The crazy spam that blogs attract

The spammers are getting  smarter and more creative. I’ve been sucked in a few times because, damn it, they go right for my ego.

“I love this blog,” one said. “Fantastic job.” And of course, flushed with pride, I believed it. Until I clicked on the link to the comment and found out I was visiting ‘Naked Escorts.’ 

The next spam comment had the absolute ring of truth: “I get a little bored reading the whole thing but your blog is unique. I’ll be back.”

Yes, my posts are too long. Who wouldn’t be bored reading them? I was ready to approve the comment until I clicked on the .com address and discovered it, too, was linked to rather explicit photographs of naked women.

Oh yes, you will be back, you little vixen, I thought. Along with your crazy Nigerian bankers and my unexpected lottery winnings.

And then this one: “The written content on this article is really one particular of the most beneficial substance that We have at any time arrive throughout. I adore your article, I will occur back again to examine for new posts.”

2010 has been an extremely lucky year for this kind of beneficence. As well as my Penguin deal, I had a lengthy back and forth with one ‘Michael Graham,’  who was irritated with my failure to respond to  good news.

“Attention,” he wrote. “I will like to start with reminding you that your unclaimed inheritance is still lurking around, up till now I am amazed at the way you have ignored all the notice I have sent out to you. This message will be the last notice that I will be sending out to you. Upon the receipt of this mail I will want you to reconfirm to me your details and also tell me the reason why you have kept quiet all the while; I do believe you should have a logical answer to that.”

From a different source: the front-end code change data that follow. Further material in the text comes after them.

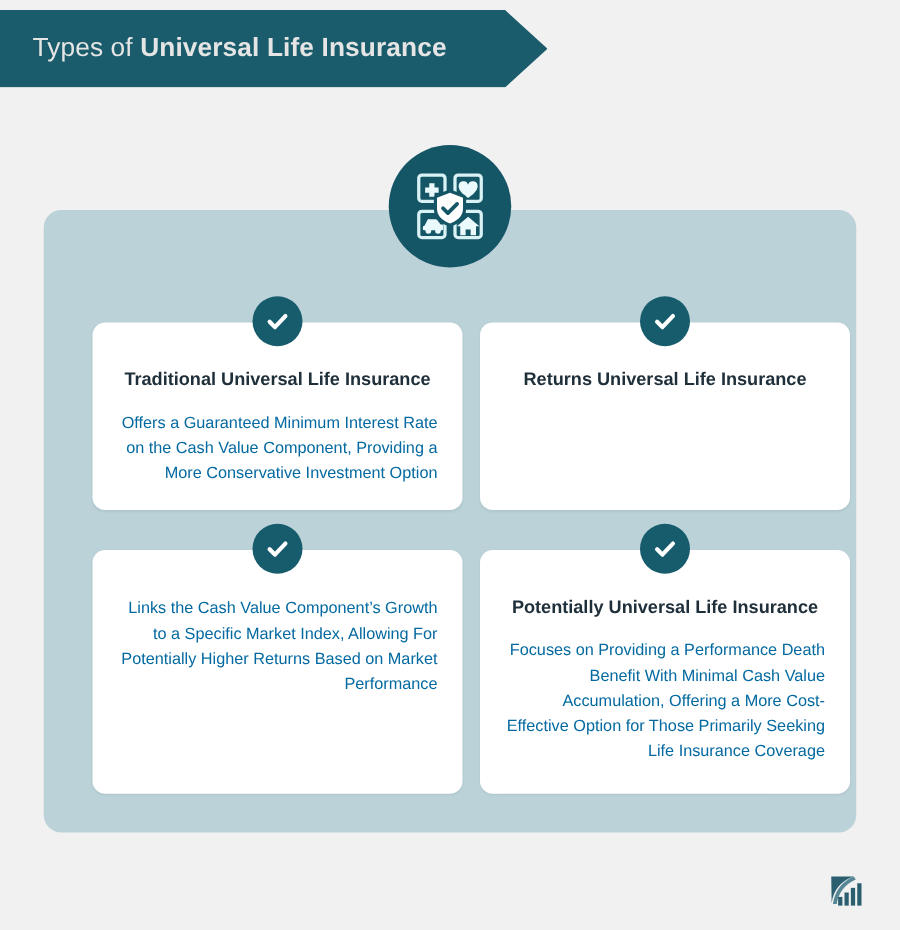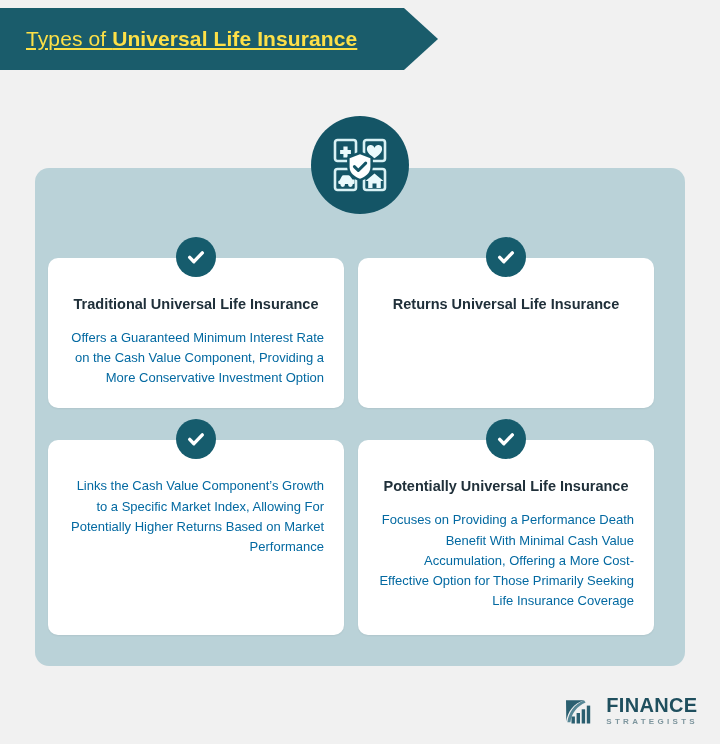--- a/index.html
+++ b/index.html
@@ -20,27 +20,26 @@
     top: 8px;
     width: 438px;
     height: 62px;
     background: #1a5c6b;
     display: flex;
     align-items: center;
     -webkit-clip-path: polygon(0 0, 404px 0, 438px 50%, 404px 100%, 0 100%);
     clip-path: polygon(0 0, 404px 0, 438px 50%, 404px 100%, 0 100%);
   }
   .header-title {
-    color: #fde047;
+    color: #e5e5e5;
     font-size: 21px;
     font-weight: 400;
     letter-spacing: 0.1px;
     padding-left: 26px;
     white-space: nowrap;
-    text-decoration: underline;
   }
   .header-title .t-bold { font-weight: 700; }
 
   
   .icon-circle {
     position: absolute;
     left: 311px;
     top: 116px;
     width: 98px;
     height: 98px;
@@ -60,21 +59,21 @@
     top: 168px;
     width: 650px;
     height: 498px;
     background: #bad2d8;
     border-radius: 14px;
   }
 
   
   .card-grid {
     position: absolute;
-    left: 48px;
+    left: 74px;
     top: 258px;
     width: 606px;
     display: grid;
     grid-template-columns: 296px 296px;
     grid-template-rows: auto auto;
     column-gap: 14px;
     row-gap: 32px;
   }
 
   .card {
@@ -229,17 +228,13 @@
 
 <div class="footer-logo">
   <svg class="logo-mark" viewBox="0 0 34 28">
     <path d="M1 3.2 L19 3.2 C8.5 6.5 2.6 14.5 1.3 24.5 Z" fill="#2b5f70"></path>
     <path d="M19 3.2 C9.5 7.2 3.6 15.2 2.4 25.2 L5.4 25.2 C6.6 16.4 11.8 9.4 20.6 5.6 Z" fill="#3c7486" opacity="0.85"></path>
     <rect x="6.5" y="19.5" width="3.4" height="7" fill="#2b5f70"></rect>
     <rect x="11.6" y="16" width="3.4" height="10.5" fill="#2b5f70"></rect>
     <rect x="16.7" y="12.3" width="3.4" height="14.2" fill="#2b5f70"></rect>
     <rect x="21.8" y="8.6" width="3.4" height="17.9" fill="#2b5f70"></rect>
   </svg>
-  <div class="logo-text">
-    <div class="logo-name">FINANCE</div>
-    <div class="logo-sub">STRATEGISTS</div>
-  </div>
 </div>
 
 </body></html>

“Dear Michael,” I replied. “Could you possibly convert the 4 million pounds into Canadian dollars and bring it with you to the Ottawa airport, rather than wiring it to me as you have suggested? I will likely be meeting you in the company of my cousin. Please pay no attention to the yellow stripes on his pants, or his gun: all our janitors wear them.”

I received a third email from Mr. Graham, Esq., now of Ireland, advising me that the amount was actually  £10,600,000.00. “We contacted you because you bear the surname identity and therefore can present you as the beneficiary to the inheritance. Kindly forward to us your letter of acceptance; your current telephone and fax numbers and a forwarding address to enable us file necessary documents at our high court probate division for the release of this sum of money.”

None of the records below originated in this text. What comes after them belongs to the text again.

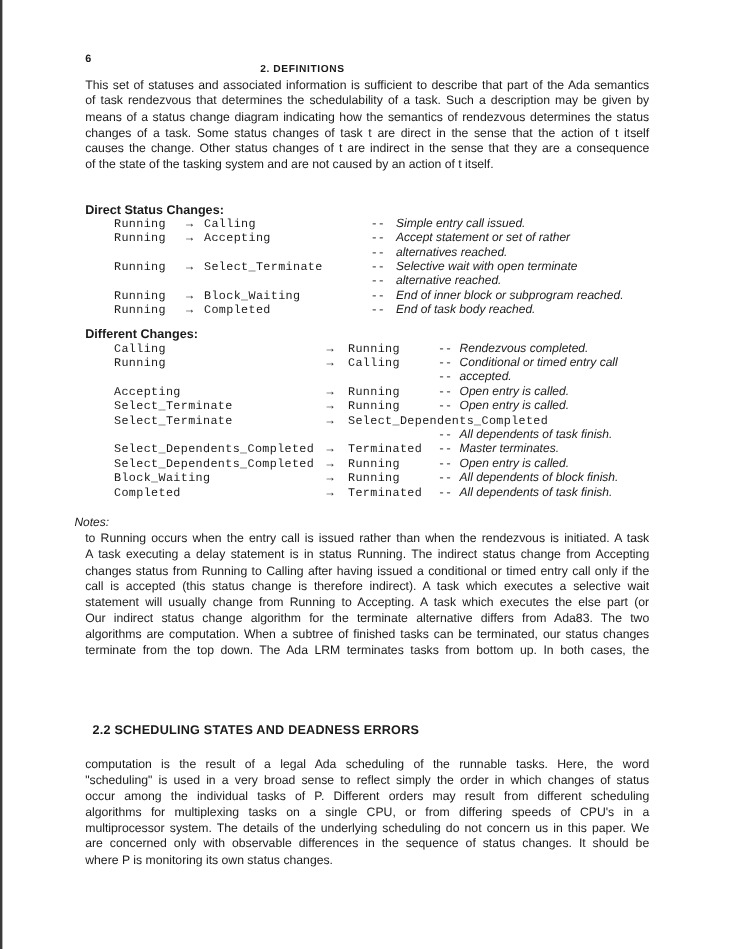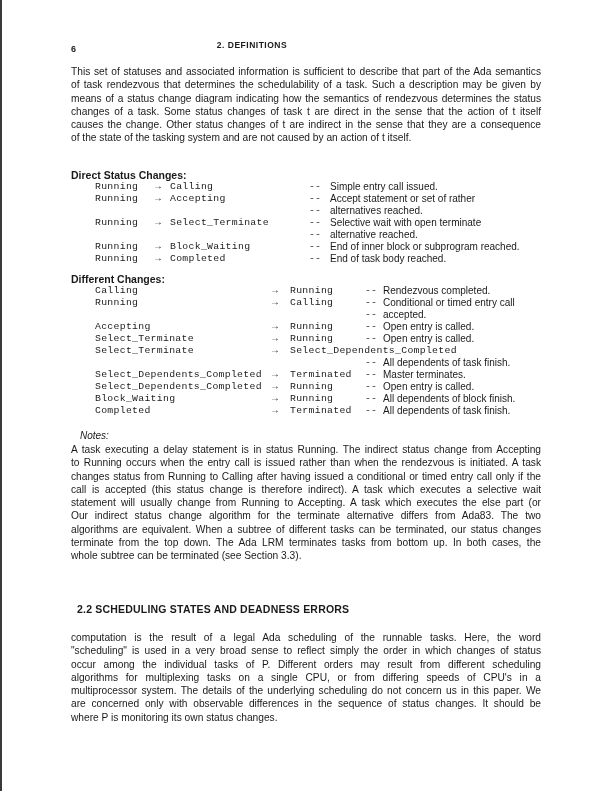--- a/index.html
+++ b/index.html
@@ -4,27 +4,27 @@
 <style>
   html, body { margin: 0; padding: 0; }
   body {
     width: 612px; height: 791px; position: relative; overflow: hidden;
     background: #ffffff; color: #1a1a1a;
     font-family: "Liberation Sans", sans-serif;
   }
   .edge { position: absolute; left: 0; top: 0; width: 2px; height: 791px; background: #3a3a3a; }
   .abs { position: absolute; white-space: nowrap; }
   .pagenum { left: 71px; top: 44px; font-size: 9px; font-weight: bold; }
-  .runhead { left: 0; width: 504px; top: 40px; text-align: center; font-size: 8.5px; font-weight: bold; letter-spacing: 0.5px; }
+  .runhead { left: 0; width: 504px; top: 52px; text-align: center; font-size: 8.5px; font-weight: bold; letter-spacing: 0.5px; }
   .para { position: absolute; left: 71px; width: 470px; font-size: 10.2px; line-height: 13.3px; text-align: justify; }
   .para .ln { display: block; white-space: nowrap; text-align-last: justify; }
   .para .ln.last { text-align-last: left; }
   .heading { font-size: 10.5px; font-weight: bold; }
   .mono { font-family: "Liberation Mono", monospace; font-size: 9.8px; letter-spacing: 0.3px; }
-  .cmt { font-size: 10px; }
+  .cmt { font-size: 10px; font-style: italic; }
   .dash { font-family: "Liberation Mono", monospace; font-size: 9.8px; }
   .row { position: absolute; height: 12px; line-height: 12px; }
   .notes-label { font-style: italic; font-size: 10px; }
   .sec-title { left: 77px; top: 603px; font-size: 10.5px; font-weight: bold; letter-spacing: 0.2px; }
 </style>
 </head>
 <body>
 
 <div class="edge"></div>
 
@@ -133,31 +133,30 @@
   <div class="row dash" style="left:365px; top:393px;">--</div>
   <div class="row cmt" style="left:383px; top:393px;">All dependents of block finish.</div>
 
   <div class="row mono" style="left:95px; top:405px;">Completed</div>
   <div class="row mono" style="left:272px; top:405px;">→</div>
   <div class="row mono" style="left:290px; top:405px;">Terminated</div>
   <div class="row dash" style="left:365px; top:405px;">--</div>
   <div class="row cmt" style="left:383px; top:405px;">All dependents of task finish.</div>
 </div>
 
-<div class="abs notes-label" style="left:80px; top:430px;text-align:center;">Notes:</div>
+<div class="abs notes-label" style="left:62px; top:430px;text-align:center;">Notes:</div>
 <div class="para" style="top:443px;">
+  <span class="ln">to Running occurs when the entry call is issued rather than when the rendezvous is initiated.  A task</span>
   <span class="ln">A task executing a delay statement is in status Running.  The indirect status change from Accepting</span>
-  <span class="ln">to Running occurs when the entry call is issued rather than when the rendezvous is initiated.  A task</span>
   <span class="ln">changes status from Running to Calling after having issued a conditional or timed entry call only if the</span>
   <span class="ln">call is accepted (this status change is therefore indirect).  A task which executes a selective wait</span>
   <span class="ln">statement will usually change from Running to Accepting.  A task which executes the else part (or</span>
   <span class="ln">Our indirect status change algorithm for the terminate alternative differs from Ada83.  The two</span>
-  <span class="ln">algorithms are equivalent.  When a subtree of different tasks can be terminated, our status changes</span>
+  <span class="ln">algorithms are computation.  When a subtree of finished tasks can be terminated, our status changes</span>
   <span class="ln">terminate from the top down.  The Ada LRM terminates tasks from bottom up.  In both cases, the</span>
-  <span class="ln last">whole subtree can be terminated (see Section 3.3).</span>
 </div>
 
 <div class="abs sec-title">2.2 SCHEDULING STATES AND DEADNESS ERRORS</div>
 <div class="para" style="top:631px;">
   <span class="ln">computation is the result of a legal Ada scheduling of the runnable tasks.  Here, the word</span>
   <span class="ln">"scheduling" is used in a very broad sense to reflect simply the order in which changes of status</span>
   <span class="ln">occur among the individual tasks of P.  Different orders may result from different scheduling</span>
   <span class="ln">algorithms for multiplexing tasks on a single CPU, or from differing speeds of CPU's in a</span>
   <span class="ln">multiprocessor system.  The details of the underlying scheduling do not concern us in this paper.  We</span>
   <span class="ln">are concerned only with observable differences in the sequence of status changes.  It should be</span>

I decided to follow up. After all, ten million pounds doesn’t land in your lap every day.

“Michael, I am delighted to learn that the amount of my inheritance has tripled since our last correspondence.  Which of my names would you like in my letter? My birth name? My adopted name? The hyphenated name I adopted before my divorce? My nom-de-plume? Or the name I use to avoid creditors? My cousin and I anxiously await your arrival in Canada. Remember your boots.”

Mr. Graham’s earlier irritation quickly vanished, given my new-found cooperation:

“Thanks for getting back to me in such a short notice, I will like for you to reconfirm to me your details like I said before, Your Full name, residential address, age, occupation, marital status and a working telephone number I can reach you on.  All this process should be completed within 5 working days depending on how you respond to instructions. I will wait to hearing from you and you providing the details I requested. Do have a nice day ahead of you. Michael Graham.”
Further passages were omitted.